MOTOR KOORDİNASYON ALANI

  • Tekrarladıkça otomatikleşen motor becerilerde otomatikleşme gecikir, yada olmaz.
  • El tercihleri gecikir, sağ-sol karışır.
  • Ayakkabı yada kravat bağlamada zorlanırlar
  • Ardışık hareketler gereken takım sporlarında zorlanır.
  • Genelde sakar olarak adlandırılı, kazaya eğilim fazladır.

 

BELLEK ALANI

  • Yeni öğrendiği bilgiyi hatırlamakta ve anlatmada, şarkı, şiir ezberlemekte, sürekli tekrarlanan işleri yapmayı hatırlamakta zorlanır.
  • Okul eşyalarını sıkça kaybeder, evde-okulda unutur.

 

DİKKAT

  • Dikkatini bir noktaya toplama süreleri yaşıtlarına göre daha kısadır.
  • Bir konuda önemli noktayı keşfetmeyi getiren seçici dikkatleri oldukça azdır.

 

ORGANİZASYON

  • Bir işe başlamada , bitirmede güçlük çeker.
  • Düşüncelerini düzenleyip, sırayla ifade etmede başarısızdır.
  • Ödevlerini planlamada,  yaptıklarını kontrol etmede güçlük yaşar.
  • Verimli ders çalışma planı yapmada akranlarının gerisindedir.

 

DUYGUSAL-SOSYAL ALAN

  • Duyduklarını, jest ve mimikleri anlamada yaşadıkları güçlükten dolayı iletişimde güçlük yaşarlar, arkadaş edinmeleri zordur.
  • Olaylar esnasında uygunsuz ve orantısız tepki verebilirler.
  • Değişikliklere uyumları yavaştır.
  • Öğrenmeyle ilgili travmaları belirgindir.
  • Kendilerine güvenleri ve özsaygıları azdır.

 

     Eşlik eden bozuklukların başında dikkat eksikliği hiperaktivite bozukluğu vardır. Bu çocuklarda ilerde sosyal fobi, anksiyete bozukluğu, depresyon , benlik saygısında azalma gibi problemler sıktır. Erkek çocuklar davranış problemleri, agresyon gösterirken , kız çocuklarında içe kapanma depresyon sıktır. Disleksik çocukta yukarıda anlatılan tüm klinik bulguların birlikte görülmesine gerek yoktur. Her çocuğun kendi profili vardır. (bireysel planlanan eğitimin önemi buradadır.)

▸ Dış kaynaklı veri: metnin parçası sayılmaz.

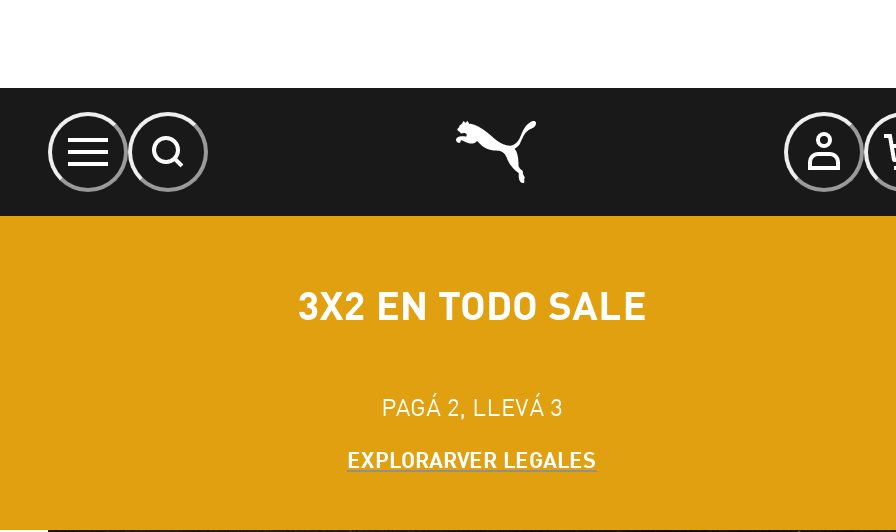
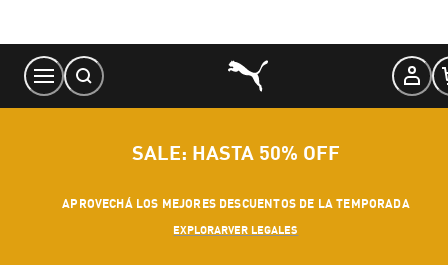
- 3X2 EN TODO SALE
+ SALE: HASTA 50% OFF

- PAGÁ 2, LLEVÁ 3
+ APROVECHÁ LOS MEJORES DESCUENTOS DE LA TEMPORADA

     Özel öğrenme güçlüğü olan bireyler telafi mekanizmalarını kullanarak farklı alanlarda yaşıtlarına göre çok daha yetenekli olabilirler. Meraklı ve çevrelerine karşı ilgili olabilir, ilgi duydukları alanda kavramaları çok daha iyi olabilir, sözcükler yerine resimlerle düşünebilirler, sezgileri, hayalgüçleri gelişmiştir, yaratıcıdırlar, icat çıkarırlar, pratik çözüm yolları bulurlar ve kullanım klavuzunu okumadan makinayı söküp takabilirler.

DİSLEKSİYİ YENMEK

     Beyin sürekli olarak değişen ve kendini yenileyen esnek bir organdır. Genler ve deneyimler (eğitim)  beynin değişiminde eşit öneme sahiptir. Her bir yeni öğrenme gen ifade şablonumuzda beyin hücre devrelerimizde değişiklikler yapmaktadır. Çocuğun zayıf ve güçlü yanları belirlenerek çocuğa yönelik bireyselleştirilmiş eğitim programı hazırlanır (BEP). Çocuğa uygun öğrenme stratejileri belirlenir. Pek çok duyuyu bir arada kullanarak öğrenme desteklenir. Çocuğun motivasyon, dikkat ve memnuniyet ağlarını teşvik etmek öğrenmede çok önemli. Benlik ve özsaygılarını destekleyici şekilde çabalarını överek hatalarını sabırla düzeltmek , çocuğa göre öğretme stratejisi belirlemek ilk hedef olmalıdır.